Records from a data source:
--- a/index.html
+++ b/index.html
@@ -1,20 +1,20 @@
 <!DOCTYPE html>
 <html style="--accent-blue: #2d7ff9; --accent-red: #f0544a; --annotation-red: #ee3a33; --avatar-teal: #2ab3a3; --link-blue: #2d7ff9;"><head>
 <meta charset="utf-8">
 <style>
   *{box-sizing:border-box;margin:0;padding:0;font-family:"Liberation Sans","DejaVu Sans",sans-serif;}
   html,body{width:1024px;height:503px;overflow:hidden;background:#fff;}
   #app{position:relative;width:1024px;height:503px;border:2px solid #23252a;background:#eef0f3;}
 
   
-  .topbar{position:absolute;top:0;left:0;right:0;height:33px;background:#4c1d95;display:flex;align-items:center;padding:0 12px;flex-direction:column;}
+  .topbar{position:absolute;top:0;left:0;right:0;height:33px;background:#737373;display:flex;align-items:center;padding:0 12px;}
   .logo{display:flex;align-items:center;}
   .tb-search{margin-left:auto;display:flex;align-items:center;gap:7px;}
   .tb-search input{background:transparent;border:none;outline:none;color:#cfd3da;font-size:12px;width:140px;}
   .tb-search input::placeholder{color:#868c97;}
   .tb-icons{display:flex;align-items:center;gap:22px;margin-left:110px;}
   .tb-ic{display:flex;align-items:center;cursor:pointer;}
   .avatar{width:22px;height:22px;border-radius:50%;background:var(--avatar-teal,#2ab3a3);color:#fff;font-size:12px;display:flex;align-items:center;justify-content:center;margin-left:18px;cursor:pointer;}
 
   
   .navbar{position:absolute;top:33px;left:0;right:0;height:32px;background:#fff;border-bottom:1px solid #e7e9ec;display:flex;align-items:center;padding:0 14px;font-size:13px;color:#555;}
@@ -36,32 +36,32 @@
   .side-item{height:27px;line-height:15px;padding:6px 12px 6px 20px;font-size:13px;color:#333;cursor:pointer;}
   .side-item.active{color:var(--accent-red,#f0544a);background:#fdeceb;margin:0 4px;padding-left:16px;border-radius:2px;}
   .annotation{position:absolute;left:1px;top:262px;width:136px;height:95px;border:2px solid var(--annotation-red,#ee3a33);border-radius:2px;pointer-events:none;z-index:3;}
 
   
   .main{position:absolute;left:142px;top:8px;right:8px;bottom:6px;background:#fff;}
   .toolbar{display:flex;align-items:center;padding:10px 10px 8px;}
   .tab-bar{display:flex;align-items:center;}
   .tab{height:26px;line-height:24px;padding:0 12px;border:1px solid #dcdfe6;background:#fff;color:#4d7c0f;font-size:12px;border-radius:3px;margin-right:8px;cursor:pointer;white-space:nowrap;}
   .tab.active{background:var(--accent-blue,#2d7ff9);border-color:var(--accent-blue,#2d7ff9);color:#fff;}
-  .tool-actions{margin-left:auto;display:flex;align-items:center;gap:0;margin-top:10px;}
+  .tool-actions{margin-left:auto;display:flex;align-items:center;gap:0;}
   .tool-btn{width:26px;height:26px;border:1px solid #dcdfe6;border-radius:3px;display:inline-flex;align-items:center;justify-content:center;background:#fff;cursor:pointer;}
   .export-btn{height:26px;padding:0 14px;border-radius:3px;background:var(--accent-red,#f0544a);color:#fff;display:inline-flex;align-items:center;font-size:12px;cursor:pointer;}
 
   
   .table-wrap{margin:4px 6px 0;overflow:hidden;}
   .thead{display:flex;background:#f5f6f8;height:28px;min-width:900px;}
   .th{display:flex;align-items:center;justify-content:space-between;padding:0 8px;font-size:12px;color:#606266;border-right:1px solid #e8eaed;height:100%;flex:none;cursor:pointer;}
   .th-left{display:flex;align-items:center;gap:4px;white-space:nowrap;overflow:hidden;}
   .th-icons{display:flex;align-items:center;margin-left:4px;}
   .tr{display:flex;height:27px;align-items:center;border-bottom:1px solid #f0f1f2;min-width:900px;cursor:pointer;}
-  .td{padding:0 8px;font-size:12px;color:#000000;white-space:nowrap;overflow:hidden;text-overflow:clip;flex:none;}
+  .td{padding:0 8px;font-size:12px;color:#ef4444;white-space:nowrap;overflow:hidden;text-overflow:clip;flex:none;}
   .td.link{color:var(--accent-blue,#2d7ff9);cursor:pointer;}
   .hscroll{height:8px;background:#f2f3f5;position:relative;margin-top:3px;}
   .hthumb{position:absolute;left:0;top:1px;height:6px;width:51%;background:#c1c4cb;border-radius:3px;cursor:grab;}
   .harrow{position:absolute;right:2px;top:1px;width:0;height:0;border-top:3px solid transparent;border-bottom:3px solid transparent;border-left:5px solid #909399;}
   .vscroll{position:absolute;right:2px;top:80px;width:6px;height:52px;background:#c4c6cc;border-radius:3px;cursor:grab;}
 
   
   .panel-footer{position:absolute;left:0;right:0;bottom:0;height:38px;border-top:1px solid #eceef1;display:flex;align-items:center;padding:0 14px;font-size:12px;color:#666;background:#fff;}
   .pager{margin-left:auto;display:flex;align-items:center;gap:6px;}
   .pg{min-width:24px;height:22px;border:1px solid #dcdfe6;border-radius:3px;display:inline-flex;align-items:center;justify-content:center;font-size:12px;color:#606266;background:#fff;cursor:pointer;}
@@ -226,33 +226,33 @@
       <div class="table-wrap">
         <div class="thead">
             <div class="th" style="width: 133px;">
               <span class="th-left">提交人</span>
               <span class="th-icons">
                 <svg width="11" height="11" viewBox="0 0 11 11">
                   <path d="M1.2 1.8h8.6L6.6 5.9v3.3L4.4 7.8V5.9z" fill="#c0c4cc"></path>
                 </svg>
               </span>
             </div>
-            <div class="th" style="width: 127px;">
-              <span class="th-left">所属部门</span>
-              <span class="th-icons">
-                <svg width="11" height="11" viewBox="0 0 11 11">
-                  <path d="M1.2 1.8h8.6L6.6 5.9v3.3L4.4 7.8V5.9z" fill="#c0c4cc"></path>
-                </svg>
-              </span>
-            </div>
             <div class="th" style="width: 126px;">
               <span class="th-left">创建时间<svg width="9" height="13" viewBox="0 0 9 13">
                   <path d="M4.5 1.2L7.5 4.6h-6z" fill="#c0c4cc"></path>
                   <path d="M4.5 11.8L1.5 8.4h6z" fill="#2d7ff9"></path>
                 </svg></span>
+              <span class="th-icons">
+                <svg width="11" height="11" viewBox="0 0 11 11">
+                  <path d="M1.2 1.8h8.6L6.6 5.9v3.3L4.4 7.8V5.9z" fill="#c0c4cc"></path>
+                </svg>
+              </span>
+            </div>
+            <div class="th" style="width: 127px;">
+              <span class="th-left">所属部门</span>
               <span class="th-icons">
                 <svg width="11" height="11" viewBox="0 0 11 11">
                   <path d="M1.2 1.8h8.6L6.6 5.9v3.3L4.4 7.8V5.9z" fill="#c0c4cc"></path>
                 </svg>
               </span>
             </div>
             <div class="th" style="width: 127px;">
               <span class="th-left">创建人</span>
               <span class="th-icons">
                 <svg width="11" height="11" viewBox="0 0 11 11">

What is needed
Your reply must be a faithful copy of each entry above.

Solution to the exercise
--- a/index.html
+++ b/index.html
@@ -1,20 +1,20 @@
 <!DOCTYPE html>
 <html style="--accent-blue: #2d7ff9; --accent-red: #f0544a; --annotation-red: #ee3a33; --avatar-teal: #2ab3a3; --link-blue: #2d7ff9;"><head>
 <meta charset="utf-8">
 <style>
   *{box-sizing:border-box;margin:0;padding:0;font-family:"Liberation Sans","DejaVu Sans",sans-serif;}
   html,body{width:1024px;height:503px;overflow:hidden;background:#fff;}
   #app{position:relative;width:1024px;height:503px;border:2px solid #23252a;background:#eef0f3;}
 
   
-  .topbar{position:absolute;top:0;left:0;right:0;height:33px;background:#4c1d95;display:flex;align-items:center;padding:0 12px;flex-direction:column;}
+  .topbar{position:absolute;top:0;left:0;right:0;height:33px;background:#737373;display:flex;align-items:center;padding:0 12px;}
   .logo{display:flex;align-items:center;}
   .tb-search{margin-left:auto;display:flex;align-items:center;gap:7px;}
   .tb-search input{background:transparent;border:none;outline:none;color:#cfd3da;font-size:12px;width:140px;}
   .tb-search input::placeholder{color:#868c97;}
   .tb-icons{display:flex;align-items:center;gap:22px;margin-left:110px;}
   .tb-ic{display:flex;align-items:center;cursor:pointer;}
   .avatar{width:22px;height:22px;border-radius:50%;background:var(--avatar-teal,#2ab3a3);color:#fff;font-size:12px;display:flex;align-items:center;justify-content:center;margin-left:18px;cursor:pointer;}
 
   
   .navbar{position:absolute;top:33px;left:0;right:0;height:32px;background:#fff;border-bottom:1px solid #e7e9ec;display:flex;align-items:center;padding:0 14px;font-size:13px;color:#555;}
@@ -36,32 +36,32 @@
   .side-item{height:27px;line-height:15px;padding:6px 12px 6px 20px;font-size:13px;color:#333;cursor:pointer;}
   .side-item.active{color:var(--accent-red,#f0544a);background:#fdeceb;margin:0 4px;padding-left:16px;border-radius:2px;}
   .annotation{position:absolute;left:1px;top:262px;width:136px;height:95px;border:2px solid var(--annotation-red,#ee3a33);border-radius:2px;pointer-events:none;z-index:3;}
 
   
   .main{position:absolute;left:142px;top:8px;right:8px;bottom:6px;background:#fff;}
   .toolbar{display:flex;align-items:center;padding:10px 10px 8px;}
   .tab-bar{display:flex;align-items:center;}
   .tab{height:26px;line-height:24px;padding:0 12px;border:1px solid #dcdfe6;background:#fff;color:#4d7c0f;font-size:12px;border-radius:3px;margin-right:8px;cursor:pointer;white-space:nowrap;}
   .tab.active{background:var(--accent-blue,#2d7ff9);border-color:var(--accent-blue,#2d7ff9);color:#fff;}
-  .tool-actions{margin-left:auto;display:flex;align-items:center;gap:0;margin-top:10px;}
+  .tool-actions{margin-left:auto;display:flex;align-items:center;gap:0;}
   .tool-btn{width:26px;height:26px;border:1px solid #dcdfe6;border-radius:3px;display:inline-flex;align-items:center;justify-content:center;background:#fff;cursor:pointer;}
   .export-btn{height:26px;padding:0 14px;border-radius:3px;background:var(--accent-red,#f0544a);color:#fff;display:inline-flex;align-items:center;font-size:12px;cursor:pointer;}
 
   
   .table-wrap{margin:4px 6px 0;overflow:hidden;}
   .thead{display:flex;background:#f5f6f8;height:28px;min-width:900px;}
   .th{display:flex;align-items:center;justify-content:space-between;padding:0 8px;font-size:12px;color:#606266;border-right:1px solid #e8eaed;height:100%;flex:none;cursor:pointer;}
   .th-left{display:flex;align-items:center;gap:4px;white-space:nowrap;overflow:hidden;}
   .th-icons{display:flex;align-items:center;margin-left:4px;}
   .tr{display:flex;height:27px;align-items:center;border-bottom:1px solid #f0f1f2;min-width:900px;cursor:pointer;}
-  .td{padding:0 8px;font-size:12px;color:#000000;white-space:nowrap;overflow:hidden;text-overflow:clip;flex:none;}
+  .td{padding:0 8px;font-size:12px;color:#ef4444;white-space:nowrap;overflow:hidden;text-overflow:clip;flex:none;}
   .td.link{color:var(--accent-blue,#2d7ff9);cursor:pointer;}
   .hscroll{height:8px;background:#f2f3f5;position:relative;margin-top:3px;}
   .hthumb{position:absolute;left:0;top:1px;height:6px;width:51%;background:#c1c4cb;border-radius:3px;cursor:grab;}
   .harrow{position:absolute;right:2px;top:1px;width:0;height:0;border-top:3px solid transparent;border-bottom:3px solid transparent;border-left:5px solid #909399;}
   .vscroll{position:absolute;right:2px;top:80px;width:6px;height:52px;background:#c4c6cc;border-radius:3px;cursor:grab;}
 
   
   .panel-footer{position:absolute;left:0;right:0;bottom:0;height:38px;border-top:1px solid #eceef1;display:flex;align-items:center;padding:0 14px;font-size:12px;color:#666;background:#fff;}
   .pager{margin-left:auto;display:flex;align-items:center;gap:6px;}
   .pg{min-width:24px;height:22px;border:1px solid #dcdfe6;border-radius:3px;display:inline-flex;align-items:center;justify-content:center;font-size:12px;color:#606266;background:#fff;cursor:pointer;}
@@ -226,33 +226,33 @@
       <div class="table-wrap">
         <div class="thead">
             <div class="th" style="width: 133px;">
               <span class="th-left">提交人</span>
               <span class="th-icons">
                 <svg width="11" height="11" viewBox="0 0 11 11">
                   <path d="M1.2 1.8h8.6L6.6 5.9v3.3L4.4 7.8V5.9z" fill="#c0c4cc"></path>
                 </svg>
               </span>
             </div>
-            <div class="th" style="width: 127px;">
-              <span class="th-left">所属部门</span>
-              <span class="th-icons">
-                <svg width="11" height="11" viewBox="0 0 11 11">
-                  <path d="M1.2 1.8h8.6L6.6 5.9v3.3L4.4 7.8V5.9z" fill="#c0c4cc"></path>
-                </svg>
-              </span>
-            </div>
             <div class="th" style="width: 126px;">
               <span class="th-left">创建时间<svg width="9" height="13" viewBox="0 0 9 13">
                   <path d="M4.5 1.2L7.5 4.6h-6z" fill="#c0c4cc"></path>
                   <path d="M4.5 11.8L1.5 8.4h6z" fill="#2d7ff9"></path>
                 </svg></span>
+              <span class="th-icons">
+                <svg width="11" height="11" viewBox="0 0 11 11">
+                  <path d="M1.2 1.8h8.6L6.6 5.9v3.3L4.4 7.8V5.9z" fill="#c0c4cc"></path>
+                </svg>
+              </span>
+            </div>
+            <div class="th" style="width: 127px;">
+              <span class="th-left">所属部门</span>
               <span class="th-icons">
                 <svg width="11" height="11" viewBox="0 0 11 11">
                   <path d="M1.2 1.8h8.6L6.6 5.9v3.3L4.4 7.8V5.9z" fill="#c0c4cc"></path>
                 </svg>
               </span>
             </div>
             <div class="th" style="width: 127px;">
               <span class="th-left">创建人</span>
               <span class="th-icons">
                 <svg width="11" height="11" viewBox="0 0 11 11">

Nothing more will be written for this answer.